November / December 2018
Coming from Tonga, I enjoyed this magnificent view of the harbor with the harbor bridge in the middle and the opera house on the lower left shortly before landing in Sydney.
I liked the area around the harbor best during my stay in 2012. Unfortunately, all hotels around Circular Quai were expensive in November, so I stayed at Sydney Harbour The Rocks Youth Hostel in a 4-bed room. That was a good choice. On the one hand you could see the harbor and the opera house from the roof terrace of the hostel. On the other hand I shared my room with interesting people: A male software developer from California and a female photographer from Shanghai. On my last evening we ate together in a very recommendable steakhouse and discussed the different cultures.
The opera house and the ferries are simply photogenic.
During my 3-week stay in Sydney in February/March 2012 I already took great photos, so this time I enjoyed the unique atmosphere of Sydney without having the camera always ready to hand.
Sydney offers countless museums.

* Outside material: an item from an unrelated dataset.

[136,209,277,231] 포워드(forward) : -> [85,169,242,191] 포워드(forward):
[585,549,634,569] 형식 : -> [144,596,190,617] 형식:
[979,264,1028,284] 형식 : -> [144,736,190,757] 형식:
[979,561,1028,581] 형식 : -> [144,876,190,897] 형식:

A particularly interesting one was the White Rabbit Museum, which shows contemporary Chinese art.
After a few days in Sydney I took my rental car and drove 250 km to the wine region Hunter Valley.
Southern Budgewoi Beach
On my way north I passed Southern Budgewoi Beach. It is a lonely beach with high waves and therefore not suitable for swimming. On my journey along the Australian coast I met these wild beaches again and again.
The Hunter Valley wine region has 120 wineries and a few gourmet restaurants. The most famous and best restaurant is the Muse, whose visit I describe on this page.
During four days I visited the wineries Peterson Wine, Gartelmann, Bimbadgen, Thomas Wines, Leogate, Brokenwood, Tyrell, Tempus Two, Audrey Wilson, Tulloch and Peppertree.
Some excellent sweet wines are produced in this area. Bimbadgen’s Moscato Sweet Rosé was simply perfect. I also liked the 2017 Brokenback Late Harvest Semillon from Leogate, the 2016 Sticky Wicket Semillon from Brokenwood and the Semillon 2017 dessert from Audrey Wilkinson.
The area is known for excellent white wines from the Semillon grape. My favorite wine in this category was the 2018 OC Semillon by Thomas Wines. Also the 2017 Benjamin Semillon from Gartelmann was very nice. The 2017 Special Release Gewurztraminer by Tyrrell’s is an excellent wine, too.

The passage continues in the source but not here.